Hearing on Congressional Fair Elections Now Act in House Committee on Administration Today

July 30, 2009

There will be a hearing today
in the House of Representatives' Committee
on House Administration

beginning at 11 a.m. The hearing will be live
Web cast
by streaming
video.   

The House Administration Committee
will hear testimony from four members of Congress, including Democratic
Caucus Chair John Larson (D-Conn.), two election experts, and the Speaker
of Maine House of Representatives, in support of sweeping campaign finance
reform legislation, the Fair Elections Now Act (HR 1826). 

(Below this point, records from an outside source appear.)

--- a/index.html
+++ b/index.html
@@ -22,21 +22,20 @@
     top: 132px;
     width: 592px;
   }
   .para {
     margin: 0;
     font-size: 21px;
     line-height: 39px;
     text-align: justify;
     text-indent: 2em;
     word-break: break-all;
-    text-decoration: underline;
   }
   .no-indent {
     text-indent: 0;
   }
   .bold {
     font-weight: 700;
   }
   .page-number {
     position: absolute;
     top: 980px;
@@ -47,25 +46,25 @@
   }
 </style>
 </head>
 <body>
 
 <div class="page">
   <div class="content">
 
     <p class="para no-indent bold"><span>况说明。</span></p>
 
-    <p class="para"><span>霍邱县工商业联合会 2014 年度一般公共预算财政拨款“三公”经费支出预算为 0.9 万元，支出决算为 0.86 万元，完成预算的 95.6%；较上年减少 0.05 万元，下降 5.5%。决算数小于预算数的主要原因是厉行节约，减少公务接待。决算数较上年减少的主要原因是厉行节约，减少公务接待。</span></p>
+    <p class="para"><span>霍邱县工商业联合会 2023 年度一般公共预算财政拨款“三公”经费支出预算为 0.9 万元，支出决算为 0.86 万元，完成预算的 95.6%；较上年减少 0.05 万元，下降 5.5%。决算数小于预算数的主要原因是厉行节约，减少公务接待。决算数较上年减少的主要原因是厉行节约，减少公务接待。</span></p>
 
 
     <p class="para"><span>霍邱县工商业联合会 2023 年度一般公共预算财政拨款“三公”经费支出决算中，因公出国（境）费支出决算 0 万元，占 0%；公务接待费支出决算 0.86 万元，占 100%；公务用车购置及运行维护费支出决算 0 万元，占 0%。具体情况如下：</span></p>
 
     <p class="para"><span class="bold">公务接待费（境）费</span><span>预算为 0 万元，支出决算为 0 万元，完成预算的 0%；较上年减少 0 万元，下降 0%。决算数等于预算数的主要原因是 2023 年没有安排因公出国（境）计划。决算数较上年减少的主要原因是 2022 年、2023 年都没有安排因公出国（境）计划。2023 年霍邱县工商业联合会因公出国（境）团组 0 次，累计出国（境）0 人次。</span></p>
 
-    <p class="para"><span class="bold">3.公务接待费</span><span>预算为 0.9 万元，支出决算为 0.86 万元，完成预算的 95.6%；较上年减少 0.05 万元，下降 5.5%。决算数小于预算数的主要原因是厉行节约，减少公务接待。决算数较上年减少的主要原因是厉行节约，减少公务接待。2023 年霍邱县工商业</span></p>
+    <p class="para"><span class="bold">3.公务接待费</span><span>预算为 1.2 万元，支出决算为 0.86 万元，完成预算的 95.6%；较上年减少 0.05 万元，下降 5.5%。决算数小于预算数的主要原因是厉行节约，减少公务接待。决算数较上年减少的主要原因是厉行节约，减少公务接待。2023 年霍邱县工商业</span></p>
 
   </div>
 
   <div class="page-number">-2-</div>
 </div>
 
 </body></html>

Introduced by Rep. Larson and
Rep. Walter Jones (R-N.C.), the Fair Elections Now Act (FENA) would
allow congressional candidates to run for office with a mixture of small
donations and public financing. In addition to Larson and Jones, the
committee also will hear testimony from Rep. Chellie Pingree (D-Maine),
Maine Speaker Hannah Pingree (D), Connecticut elections administrator
Jeff Garfield, and Arn Pearson, vice president of programs at Common
Cause.  

In a press release issued this
morning by the coalition of reform groups supporting passage of FENA,
Susan Liss, Director of the Brennan Center's Democracy Program noted
that "The Supreme Court is fully behind voluntary public financing
systems. This is the best way to advance a robust system for more public
participation in elections."   

Also today, an advertisement
from prominent business leaders

ran in print in Roll Call and on-line in Politico calling on politicians
to enact a system of fair elections. The ad, which includes signatories
from Crate & Barrel, Sunnyvale Farms and other large companies,
and calls upon Congress to "terminate" the "mutually wasteful,
degrading process" of fundraising, saying that, as business leaders,
they are: 

    on the receiving end of
    Senators' and Representatives' endless fund-raising calls. And trust
    us: we hate getting those calls every bit as much as they hate making
    them. Each hour in 2008, campaigners for federal office got on the horn
    and raised $600,000. That's $14 million each day, $100 million each
    week, $5 billion for the year! Elected officials spend so much time
    dialing for dollars it's as if they're moonlighting a second job.
    With the economy, health care, energy and so many other issues at stake,
    who has time for that?  

The ad has already garnered
some press
attention
and notice. Law & Order star's Sam Waterston
also paid
a visit to several key Capitol Hill leaders

yesterday to drum up support for the measure. (Waterston's very moving
speech to our own campaign finance conference in May is on-line here.)